Set down each line of the material that follows, exactly, with no pictures.

*Supplied data*.
□ □ □
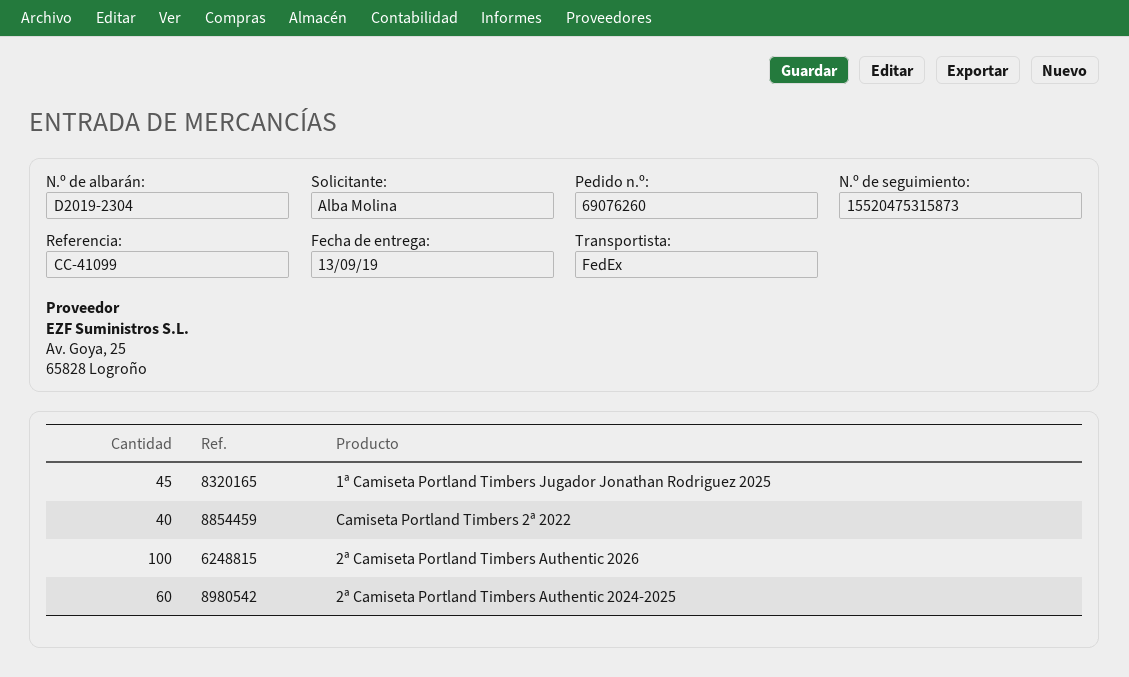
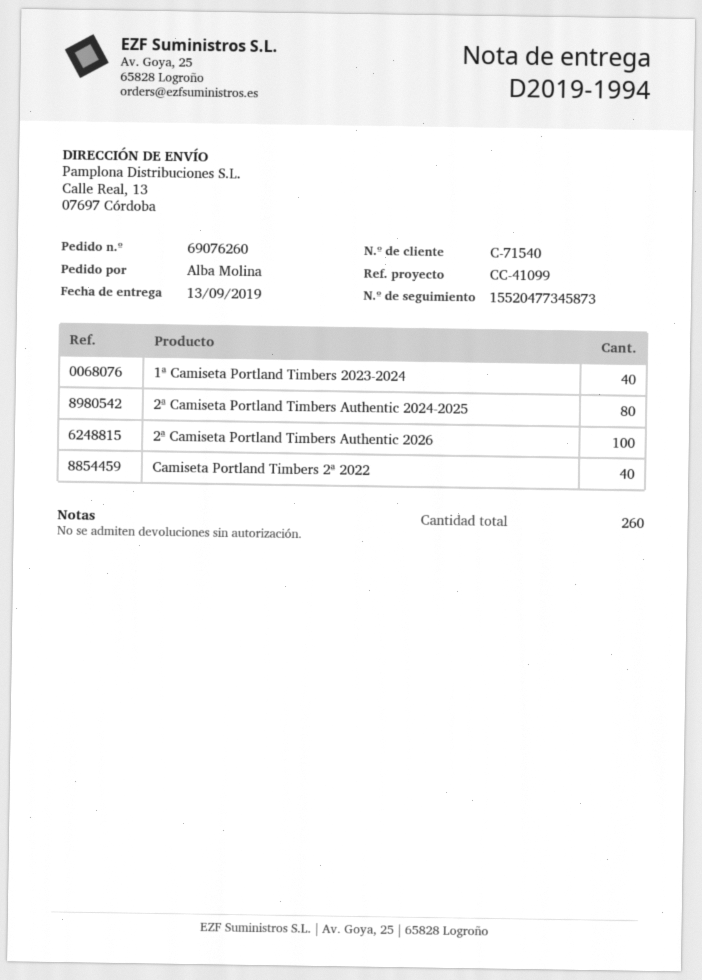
delivery note number: D2019-2304 -> D2019-1994
tracking number: 15520475315873 -> 15520477345873
1ª Camiseta Portland Timbers Jugador Jonathan Rodriguez 2025: 45 -> none
2ª Camiseta Portland Timbers Authentic 2024-2025: 60 -> 80
1ª Camiseta Portland Timbers 2023-2024: none -> 40

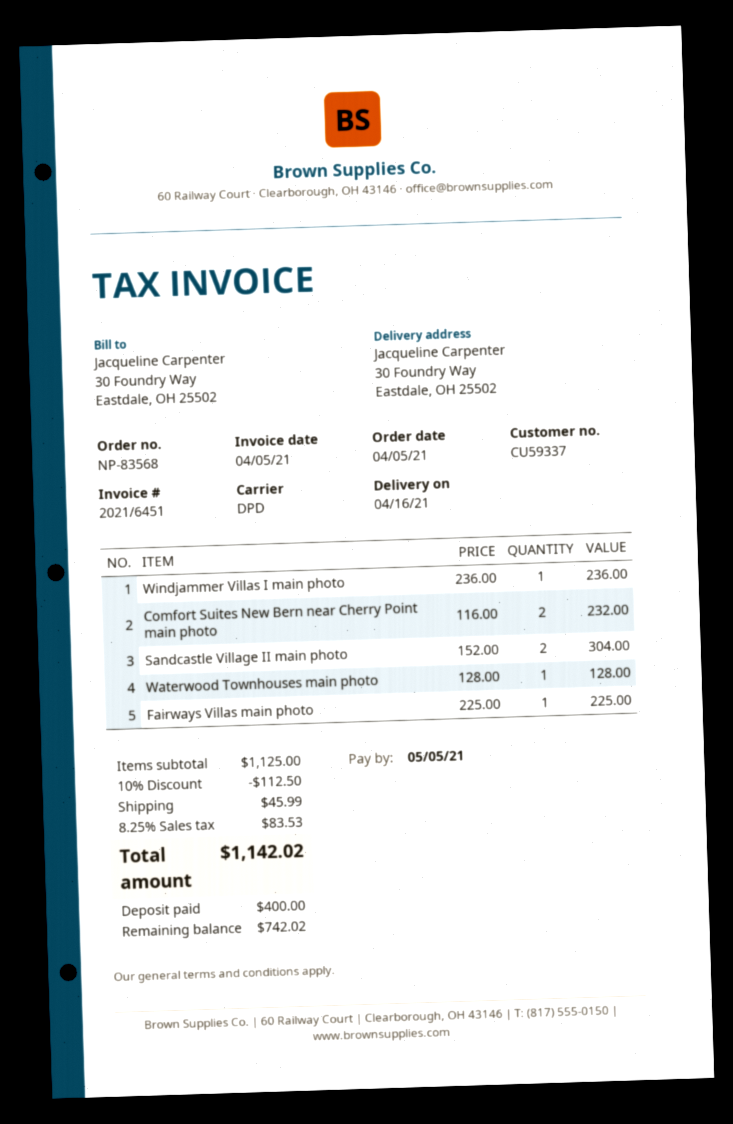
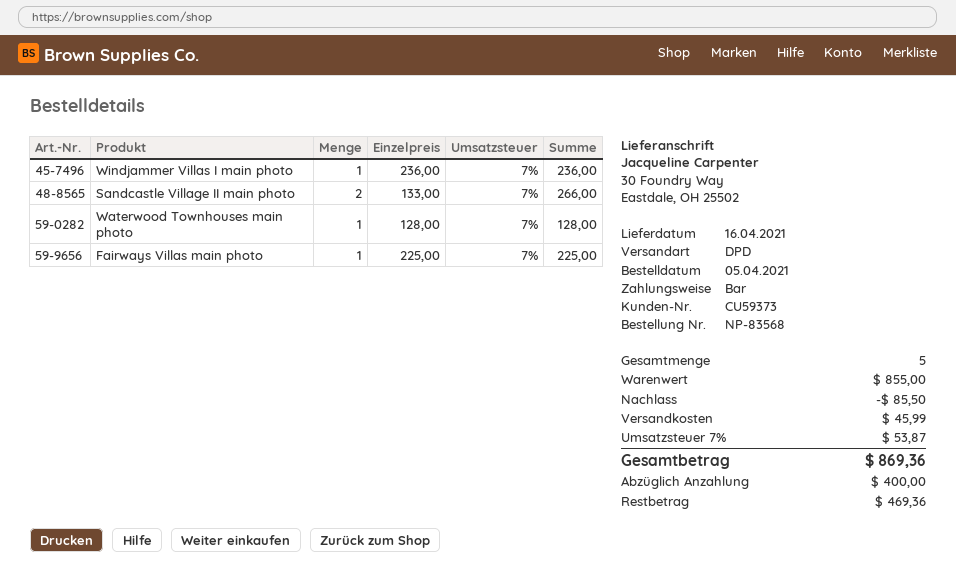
customer number: CU59337 -> CU59373
Comfort Suites New Bern near Cherry Point main photo: 2 x 116.00 = 232.00 -> none
Sandcastle Village II main photo: 2 x 152.00 = 304.00 -> 2 x 133.00 = 266.00
subtotal: 1125.00 -> 855.00
discount: 112.50 -> 85.50
tax: 8.25% = 83.53 -> 7% = 53.87
total: 1142.02 -> 869.36
balance: 742.02 -> 469.36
□ □ □
*Solution to the exercise*.
delivery note number: D2019-2304 -> D2019-1994
tracking number: 15520475315873 -> 15520477345873
1ª Camiseta Portland Timbers Jugador Jonathan Rodriguez 2025: 45 -> none
2ª Camiseta Portland Timbers Authentic 2024-2025: 60 -> 80
1ª Camiseta Portland Timbers 2023-2024: none -> 40

customer number: CU59337 -> CU59373
Comfort Suites New Bern near Cherry Point main photo: 2 x 116.00 = 232.00 -> none
Sandcastle Village II main photo: 2 x 152.00 = 304.00 -> 2 x 133.00 = 266.00
subtotal: 1125.00 -> 855.00
discount: 112.50 -> 85.50
tax: 8.25% = 83.53 -> 7% = 53.87
total: 1142.02 -> 869.36
balance: 742.02 -> 469.36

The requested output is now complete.